Friday, May 29, 2026
Internasional

Israel Perintahkan Ekspansi Militer ke 70% Wilayah Gaza, Netanyahu: Tekan dari Semua Sisi

Perdana Menteri Israel Benjamin Netanyahu mengumumkan ekspansi militer besar-besaran ke Jalur Gaza. Dalam konferensi pers yang digelar di permukiman Tepi Barat yang diduduki Israel, Kamis (29/5/2026), Netanyahu memerintahkan pasukannya merebut kendali atas 70% wilayah Gaza — langkah yang menandai eskalasi signifikan di tengah upaya gencatan senjata yang dimediasi Amerika Serikat.

“Kami berada di angka 50%, kami telah meningkatkannya menjadi 60%. Arahan saya adalah untuk terus maju. Mari kita lakukan langkah demi langkah,” kata Netanyahu dalam konferensi tersebut, seperti dikutip Reuters.

Saat ini, militer Israel mengklaim telah mengendalikan sekitar 64% wilayah Jalur Gaza yang hancur akibat perang sejak serangan Hamas ke wilayah selatan Israel pada 7 Oktober 2023. Sebelumnya, dalam kesepakatan gencatan senjata yang dimediasi AS pada Oktober lalu, Israel seharusnya mundur ke “Garis Kuning” yang menjadi batas wilayah kendali kedua pihak.

Namun, Reuters melaporkan Israel secara sepihak memindahkan blok beton penanda Garis Kuning lebih jauh ke area yang sebelumnya dikuasai Hamas. Peta militer Israel yang dirilis Maret lalu juga menunjukkan perluasan zona terlarang yang membuat sebagian besar Gaza kini berada di bawah pembatasan Israel. Perkembangan ini terjadi bersamaan dengan memanasnya konflik Iran versus AS di kawasan yang sempat memicu kekhawatiran global soal stabilitas energi dan ekonomi dunia.

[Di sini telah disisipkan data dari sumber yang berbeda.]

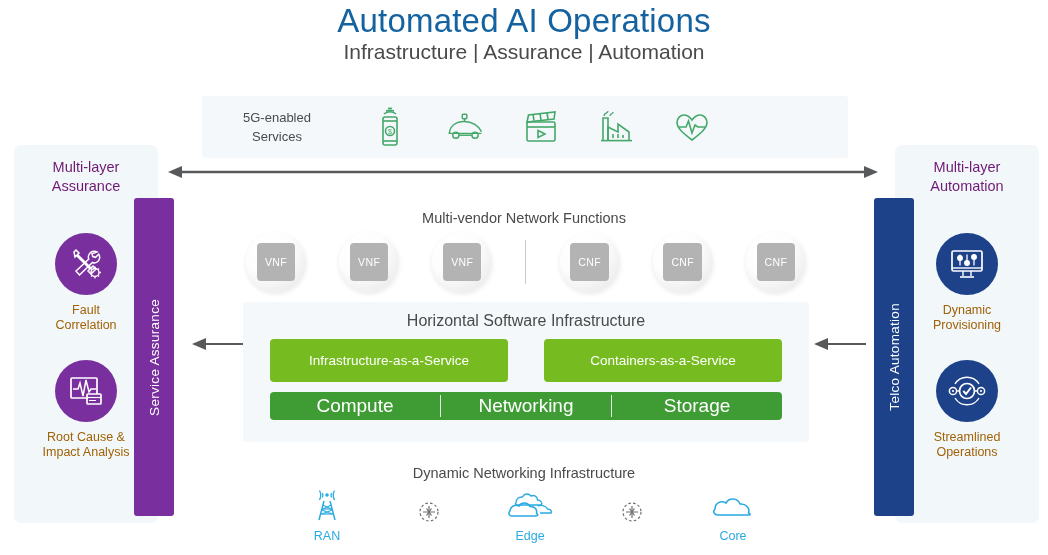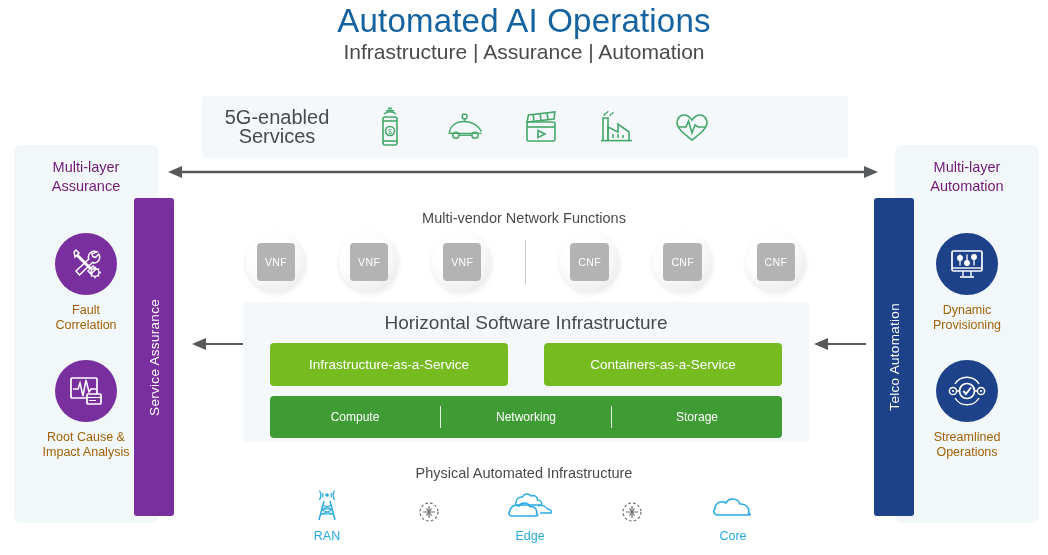"5G-enabled" .services-label { font-size: 20px -> 13px }
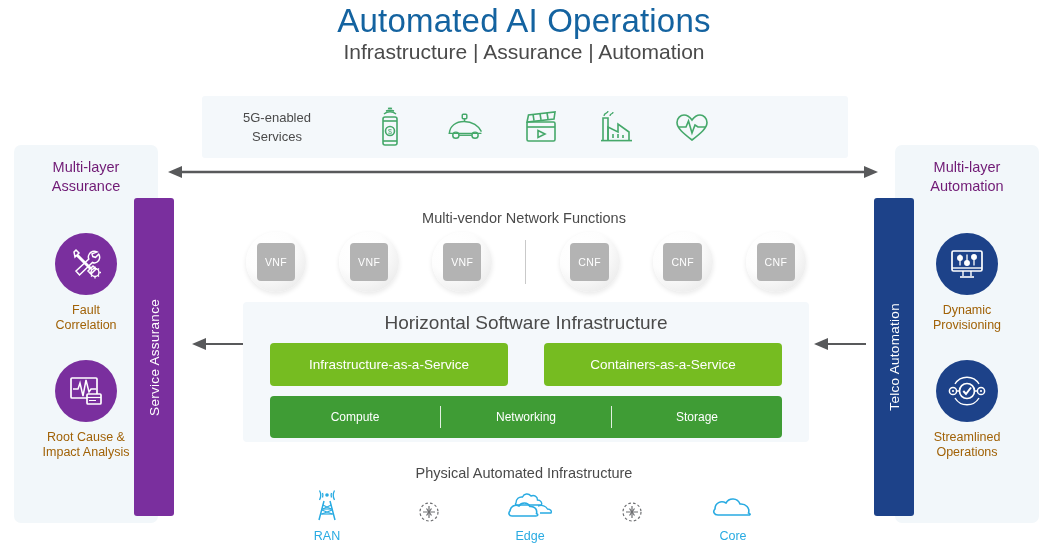"Horizontal Software Infrastructure" .hsi-title { font-size: 19px -> 16px }
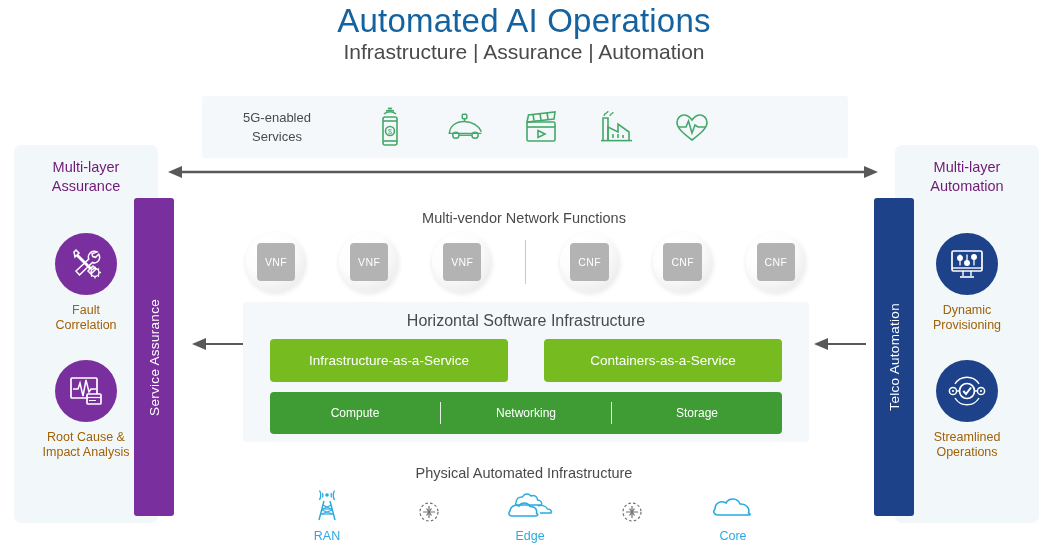"Compute" .hsi-bar { font-size: 12px -> 19px; height: 42px -> 28px }
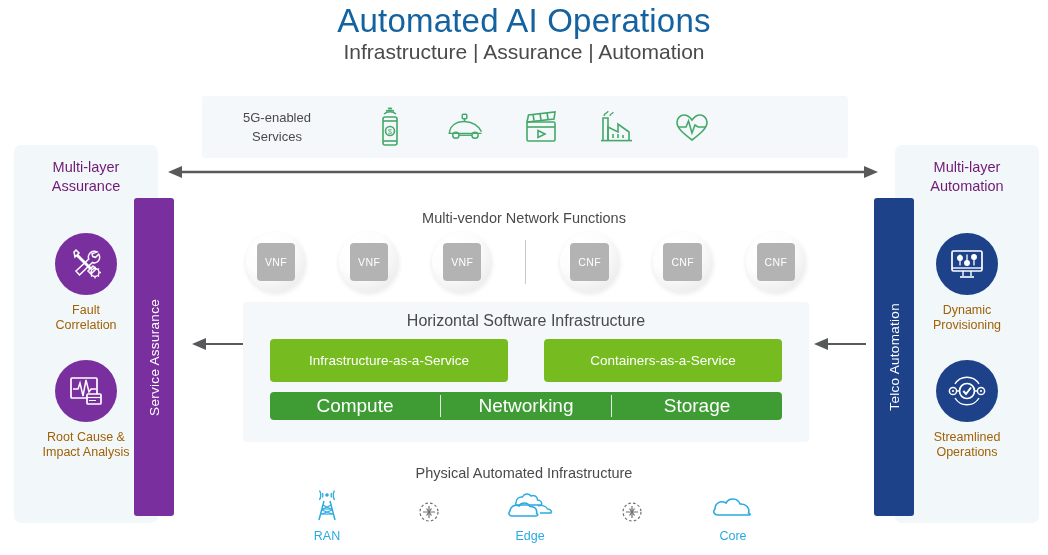"Physical Automated Infrastructure" div.pni-title { text: Physical Automated -> Dynamic Networking }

“Pertama-tama, 70%. Mari kita mulai dengan itu. Kami menekan mereka dari semua sisi. Kami akan menangani sisanya,” ujar Netanyahu lagi, menegaskan target berikutnya adalah menguasai 70% wilayah Gaza.

Netanyahu menyebut wilayah yang direbut Israel di Gaza, Suriah, dan Lebanon sebagai “zona penyangga” untuk mencegah serangan kelompok militan di masa depan. Di sisi lain, warga Palestina menilai perluasan wilayah itu sebagai bagian dari strategi Israel untuk menggusur mereka secara permanen dari Gaza. Kekhawatiran tersebut menguat setelah sejumlah pejabat senior Israel, termasuk Menteri Pertahanan Israel Katz, mendorong apa yang mereka sebut sebagai “migrasi sukarela” warga Gaza.

Pernyataan itu memicu kritik dari berbagai pihak yang menilai langkah tersebut berpotensi memperparah krisis kemanusiaan. Arahan terbaru Netanyahu muncul ketika Israel kembali meningkatkan serangan ke Gaza dengan alasan memburu pemimpin senior Hamas. Pada Selasa lalu, Israel mengklaim telah membunuh kepala sayap bersenjata Hamas, hanya 10 hari setelah pembunuhan serupa yang dilaporkan terjadi.

Situasi ini memperpanjang daftar konflik yang mengoyak kawasan Timur Tengah. Harga hewan kurban di Gaza dilaporkan meroket tajam menjelang Idul Adha, sementara aktivitas ekonomi lumpuh total. Konflik berkepanjangan ini juga berdampak pada biaya perjalanan ibadah umrah dan haji dari Indonesia, di mana operator perjalanan mengeluhkan lonjakan biaya penerbangan akibat ketidakpastian rute udara di kawasan tersebut.